# Network Analysis with Python

## What are Networks (Graphs)?

A graph G is represented by a set of nodes and a set of edges. An edge between two nodes in a graph signifies a relationship between those two nodes. Edges can be directed and undirected.
![title](images/network.png)

# Examples?

![](images/example.png)

In [None]:
import networkx as nx
import matplotlib.pyplot as plt
import numpy as np
import warnings
warnings.filterwarnings('ignore')

%matplotlib inline

In [None]:
# Create an empty graph object with no nodes and edges.
G = nx.Graph() # DiGraph, MultiGraph, MultiDiGraph

In [None]:
## Add nodes to our graph object
# In NetworkX, nodes can be any hashable object e.g. a text string, an image,
# an XML object, another Graph, a customized node object, etc.

G.add_node('1')
G.add_node(1)
G.add_node('second')

# G.add_node({'dictionary': 'will throw error'})
# G.add_node([1, 2])

In [None]:
list_of_nodes = [1, 2, 3, 'node4']
G.add_nodes_from(list_of_nodes)

In [None]:
# Access nodes in a Graph object
G.nodes()

In [None]:
# NetworkX has a lot of graph generators path_graph is one of them.
H = nx.path_graph(7)
print(H.nodes())

In [None]:
G.add_nodes_from(H)
print(G.nodes())

Difference between `G.add_node(H)` and `G.add_nodes_from(H)`?

In [None]:
G.add_node(H)
print(G.nodes())

In [None]:
# Now let's talk about edges.
# Edge between two nodes means that they share some property/relationship
# G.add_node(H)
G.add_edge(0, 'second')
G.add_edge(2, 3)
G.add_edge('second', 'node4')

list_of_edges = [(2, 3), (4, 5), ('node4', 0)]
G.add_edges_from(list_of_edges)

# Check out edges
G.edges()

In [None]:
# Number of nodes and edges.
print(G.number_of_nodes(), len(G), len(G.nodes()))
print(G.number_of_edges(), len(G.edges()))

In [None]:
print(G.nodes())
G.remove_node(0)
print(G.nodes())

In [None]:
print(G.edges())
G.remove_edge(4, 5)
print(G.edges())

In [None]:
G.clear()
print(G.nodes(), G.edges())

In [None]:
# One more graph generator. This will create
# a Erdos-Reyni Graph
G = nx.erdos_renyi_graph(10, 1.0, seed=1)

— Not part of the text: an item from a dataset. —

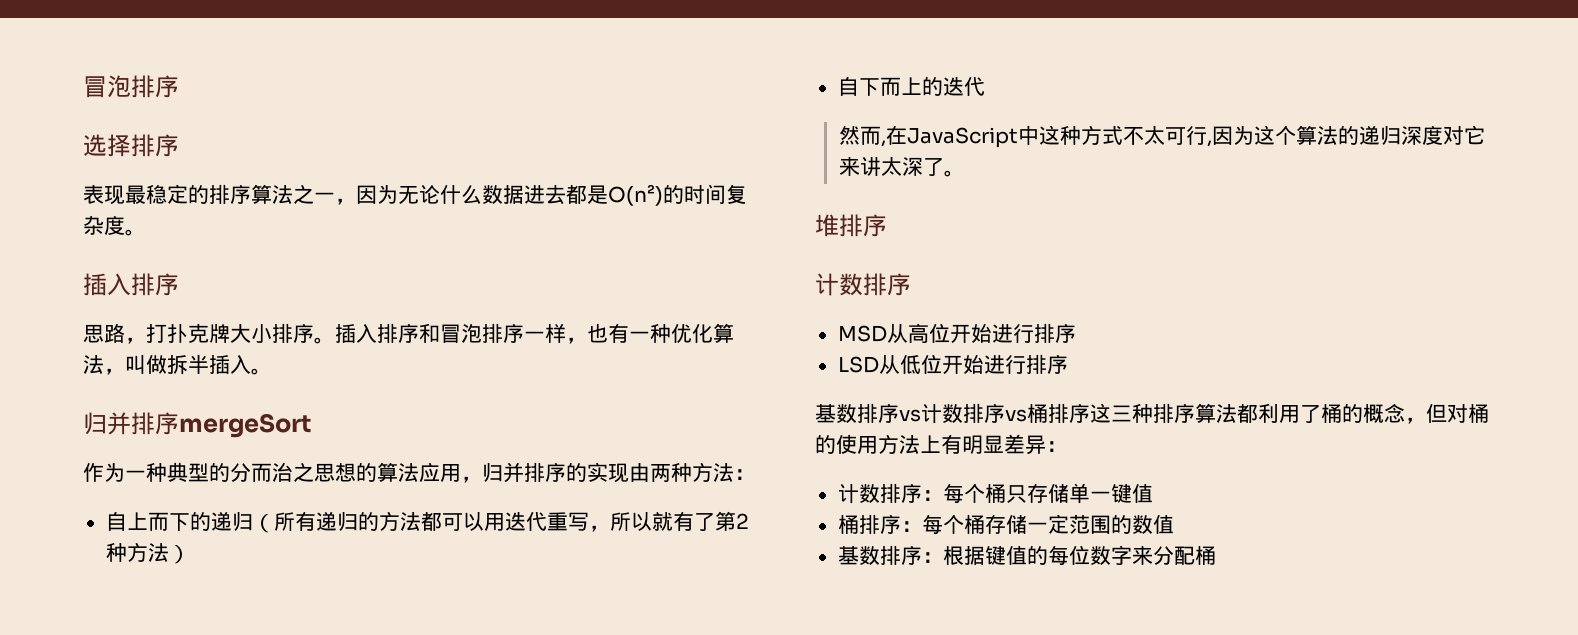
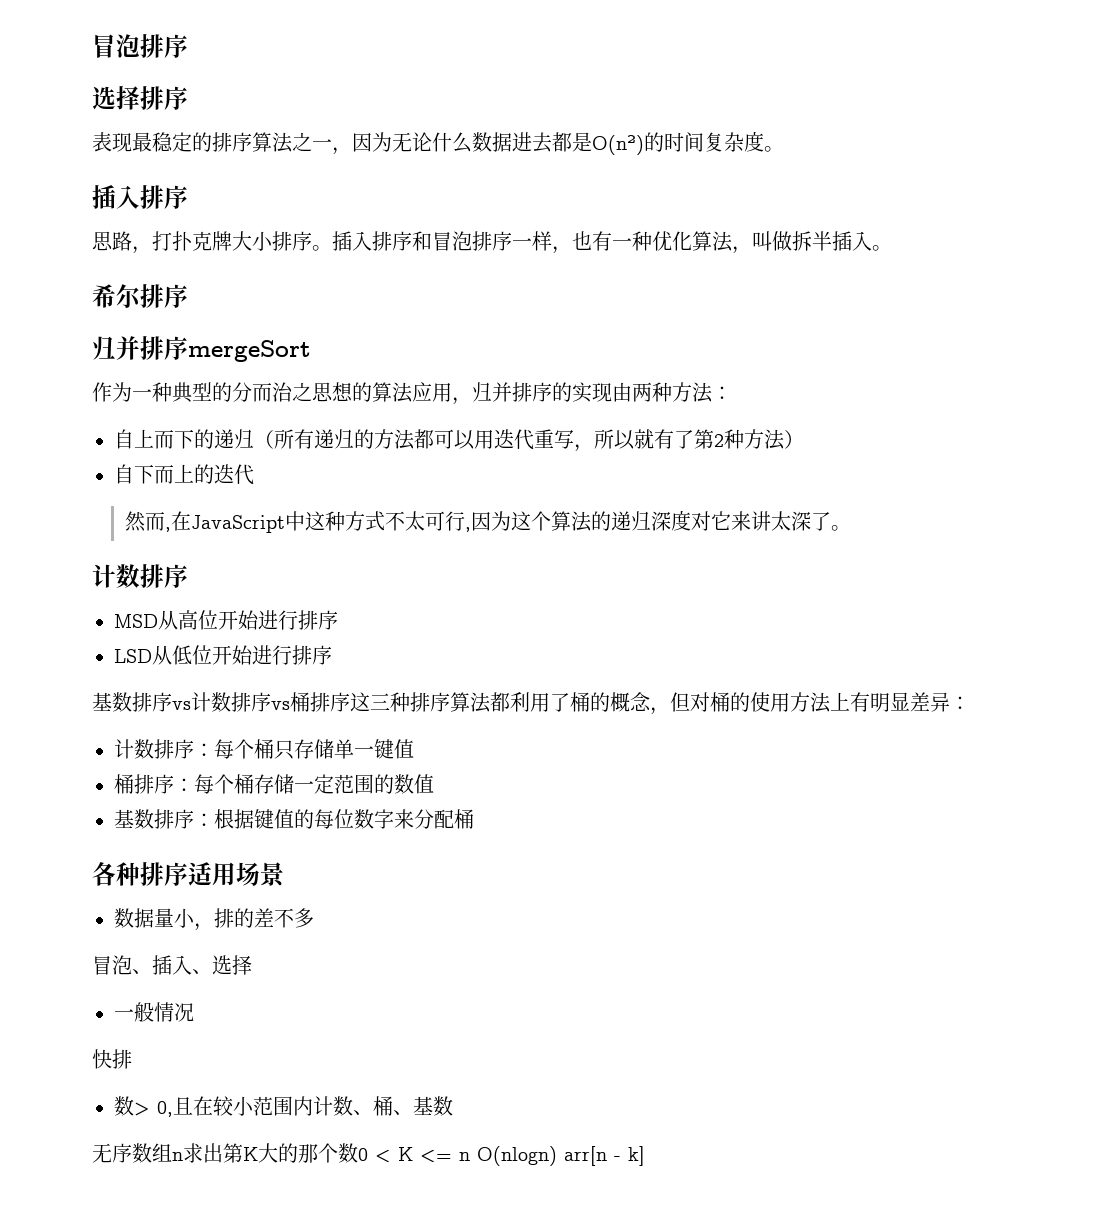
(272, 371) none -> [92,284,188,308] // 希尔排序
[815,214,887,237] // 堆排序 -> (852, 528) none
(1216, 555) none -> [92,862,284,887] [114,908,314,931] [92,955,252,975] [114,1002,194,1022] [92,1049,132,1069] [114,1096,453,1117] [92,1143,645,1166] // 各种排序适用场景 // 数据量小，排的差不多 // 冒泡、插入、选择 // 一般情况 // 快排 // 数> 0,且在较小范围内计数、桶、基数 // 无序数组n求出第K大的那个数0 < K <= n O(nlogn) arr[n - k]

# Let's checkout nodes and edges
print(G.nodes())
print(G.edges())
nx.draw(G)

In [None]:
matrix = nx.to_numpy_matrix(G)
# print matrix

fig = plt.figure()
ax = fig.add_subplot(1,1,1)
ax.set_aspect('equal')
plt.imshow(matrix, interpolation='nearest', cmap=plt.cm.gray)
plt.show()

Adding attributes and weights.

In [None]:
G.add_edge(1, 2, weight=4.7)

G.add_edges_from([(3, 4), (4, 5)], color='red')

G.add_edges_from([(1, 2, {'color': 'blue'}), (2, 3, {'weight': 8})])

G[1][2]['weight'] = 4.7

In [None]:
G.add_node(1, time='13:00')
print(G.nodes())
print(G.nodes(data=True))

In [None]:
# Accessing the graph dictionary
print('nodes: ', G.nodes())
print('edges: ', G.edges())

print(G[0])
print(G[1])
print(G[1][2])

In [None]:
print(G[1])
print(G[1][2])
print(G[1][2]['color'])

### Exercise 

In [None]:
G = nx.Graph()
list_of_cities = [('Paris', 'Warsaw', 841), ('Warsaw', 'Berlin', 584), ('Berlin', 'London', 1101), ('Paris', 'Barcelona', 1038)]
G.add_weighted_edges_from(list_of_cities)

# print G.nodes()
print(G.edges(data=True))
# Iterate through the edges and find the highest weight.

In [None]:
result = max([w['weight'] for u, v, w in G.edges(data=True)])
print(result)

# max(G.edges(data=True), key=lambda x:x[2])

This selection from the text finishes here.